### Instructions for the task
This task calls for copying every line of the records that includes the word "combo".

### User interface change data
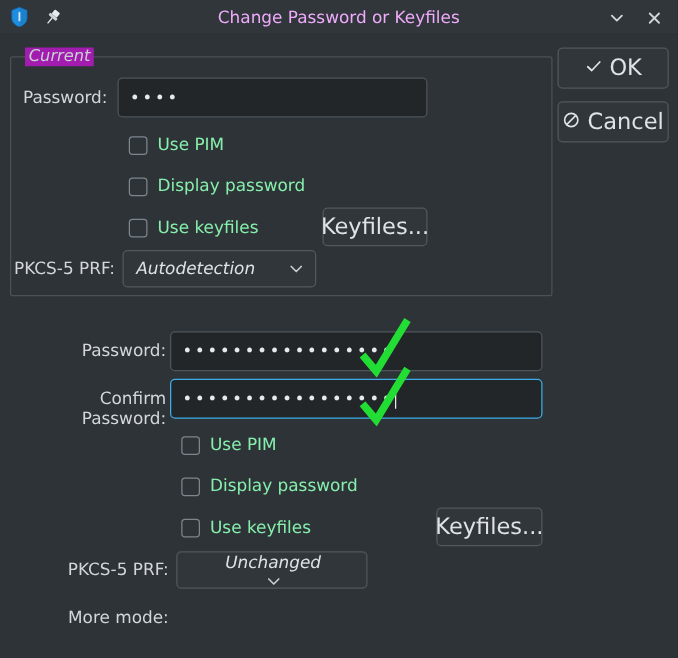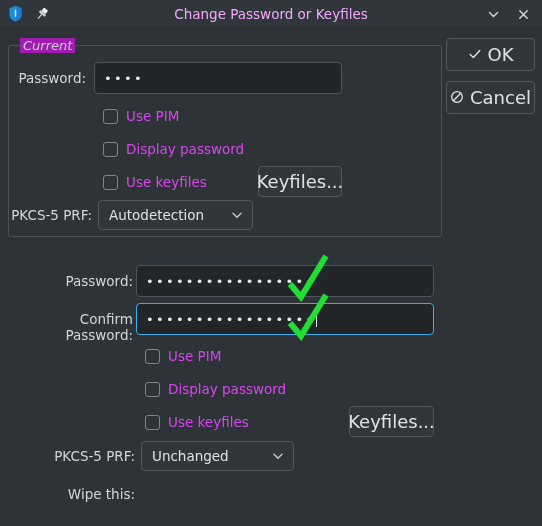--- a/index.html
+++ b/index.html
@@ -138,7 +138,7 @@
     flex: none;
   }
   .cblabel {
-    color: #d946ef;
+    color: #86efac;
     font-size: 13.5px;
     white-space: nowrap;
   }

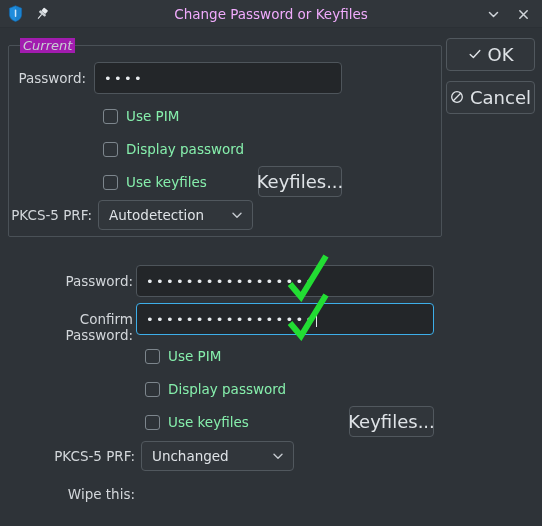--- a/index.html
+++ b/index.html
@@ -166,7 +166,7 @@
     display: flex; align-items: center;
     padding: 0 8px 0 10px;
   }
-  .combo .cbtext { flex: 1; white-space: nowrap; }
+  .combo .cbtext { flex: 1; white-space: nowrap; font-style: italic; }
   .combo .chev { flex: none; display: flex; align-items: center; color: #c6cbd0; }
 
   

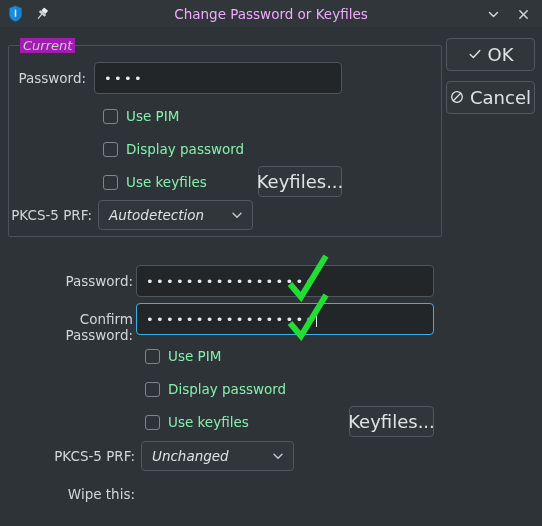--- a/index.html
+++ b/index.html
@@ -323,7 +323,7 @@
 
   <div class="field-label" style="left:10px; top:448px; width:125px;">PKCS-5 PRF:</div>
 
-  <div class="combo" style="left:141px; top:441px; width:153px; height:30px;">
+  <div class="combo" style="left:141px; top:441px; width:153px; height:30px;flex-direction:column;">
     <span class="cbtext">Unchanged</span>
     <span class="chev">
       <svg width="14" height="14" viewBox="0 0 14 14">

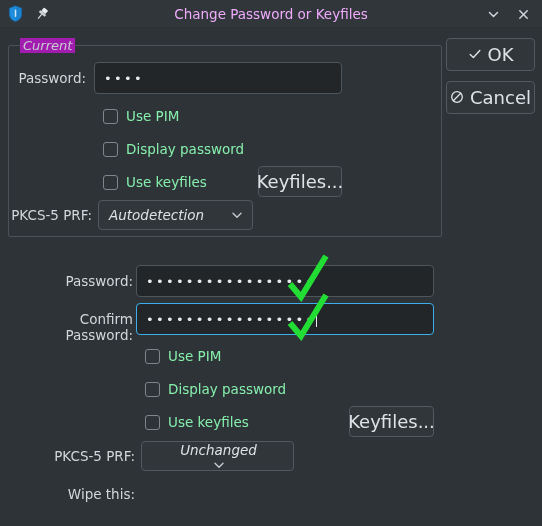--- a/index.html
+++ b/index.html
@@ -332,7 +332,7 @@
     </span>
   </div>
 
-  <div class="field-label" style="left:10px; top:486px; width:125px;">Wipe this:</div>
+  <div class="field-label" style="left:10px; top:486px; width:125px;">More mode:</div>
 
 
 </div>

### Answer section
-  .combo .cbtext { flex: 1; white-space: nowrap; }
+  .combo .cbtext { flex: 1; white-space: nowrap; font-style: italic; }
   .combo .chev { flex: none; display: flex; align-items: center; color: #c6cbd0; }
-  <div class="combo" style="left:141px; top:441px; width:153px; height:30px;">
+  <div class="combo" style="left:141px; top:441px; width:153px; height:30px;flex-direction:column;">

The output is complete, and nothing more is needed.